Conversation Starter: Departing a Congregation – Social Media Boundaries

Conversation Starter: Departing a Congregation – Social Media Boundaries

Content is written by Rev. Micah James, CCA

Social media has made the ethics of boundaries more complex in recent years. Over the last few months, there have been several lively conversations about the topic in my circles and on social media itself.

I offer up the following to you as a conversation starter, because many communities have not discussed this issue as a part of dealing with the logistics of transitioning from one pastor to another. I urge you to seek resources to help your community find a healthy way to navigate this new terrain.

Here are a couple of examples of how pastors and communities handle the changing dynamics of social media relationships:

  1. One Disciples pastor’s approach…

  2. From “Ethical Guidelines for Ministers Departing from Congregations” (1)

Social Media Boundaries:

1) Prior to departure, the authorized minister should pass along administrator duties, remove their own administrator status, and share password information with someone else in the congregation for all ministry-related pages, groups, and accounts.

2) Authorized ministers should discern carefully whether they will unfriend/unfollow parishioners and others with whom they’ve had a pastoral relationship or move them to a more restricted list. Ministers should prioritize the needs of the ministry setting and whoever will follow in ministerial leadership over their own desires to maintain those relationships (or the desires of parishioners to stay in contact). Ministers should also be consistent: the practice should be to either unfriend/unfollow everyone from that setting, or move them all to a restricted list. Authorized ministers should communicate this policy to the congregation so that there is no confusion.

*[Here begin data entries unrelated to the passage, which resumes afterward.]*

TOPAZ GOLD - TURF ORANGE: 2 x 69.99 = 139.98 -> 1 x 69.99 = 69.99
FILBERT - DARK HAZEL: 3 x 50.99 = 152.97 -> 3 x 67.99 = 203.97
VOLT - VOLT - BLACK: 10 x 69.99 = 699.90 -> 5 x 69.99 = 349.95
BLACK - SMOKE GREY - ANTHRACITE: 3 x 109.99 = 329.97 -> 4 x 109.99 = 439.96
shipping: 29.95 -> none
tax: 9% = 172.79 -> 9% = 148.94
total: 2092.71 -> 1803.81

3) Authorized ministers must refrain from providing pastoral care through digital communication after the end date of their contract/ call/covenant with their community of faith. Continuing to provide pastoral care through social media interferes with the ministry of one’s successor and is a violation of the Minister’s Code of Ethics.

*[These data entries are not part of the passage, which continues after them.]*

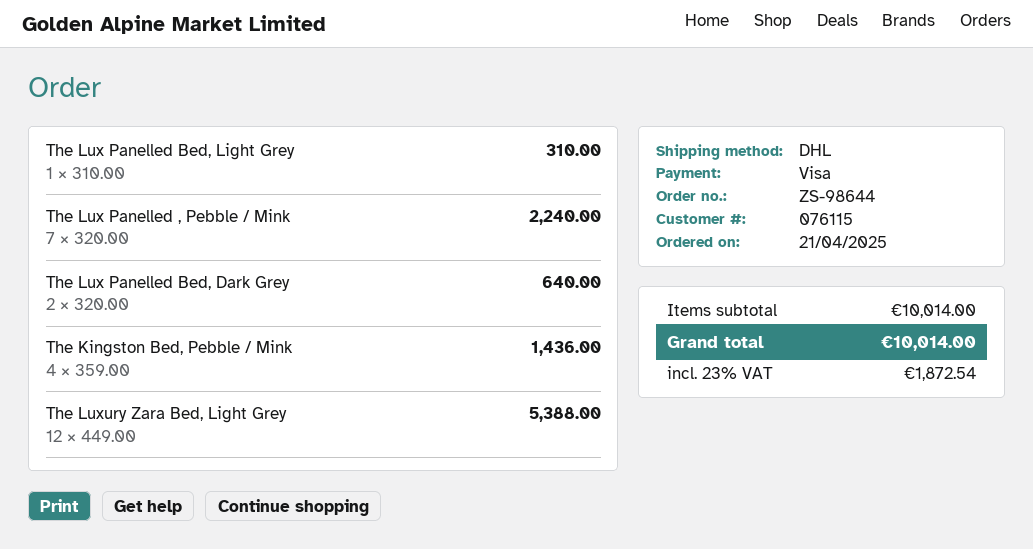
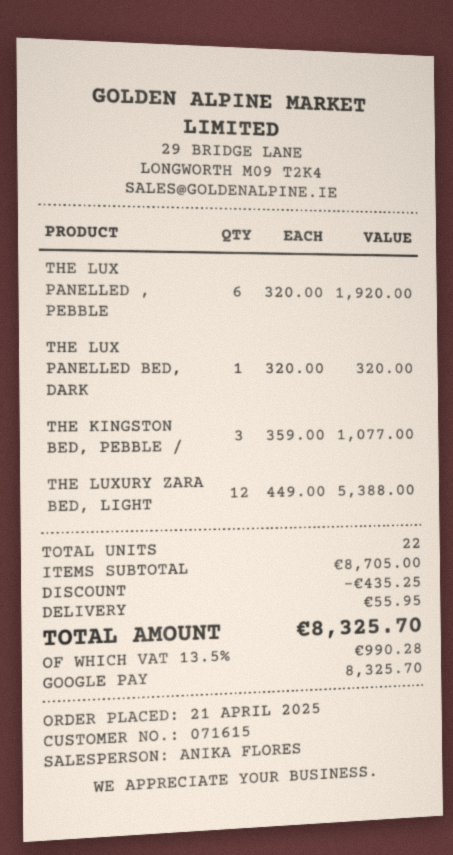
customer number: 076115 -> 071615
payment method: Visa -> Google Pay
The Lux Panelled Bed, Light Grey: 1 x 310.00 = 310.00 -> none
The Lux Panelled , Pebble / Mink: 7 x 320.00 = 2240.00 -> 6 x 320.00 = 1920.00
The Lux Panelled Bed, Dark Grey: 2 x 320.00 = 640.00 -> 1 x 320.00 = 320.00
The Kingston Bed, Pebble / Mink: 4 x 359.00 = 1436.00 -> 3 x 359.00 = 1077.00
subtotal: 10014.00 -> 8705.00
discount: none -> 435.25
shipping: none -> 55.95
tax: 23% = 1872.54 -> 13.5% = 990.28
total: 10014.00 -> 8325.70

4) Following a period of 1-3 years, authorized ministers should discern whether they will change their privacy settings and/or begin to accept friend requests of former parishioners.

5) Ministers should not initiate friend/follow requests, and they must continue to refrain from providing pastoral care through digital communication to former parishioners.


These are just two possibilities of how to handle social media boundaries upon a pastors departure. The important thing is to have a healthy practice.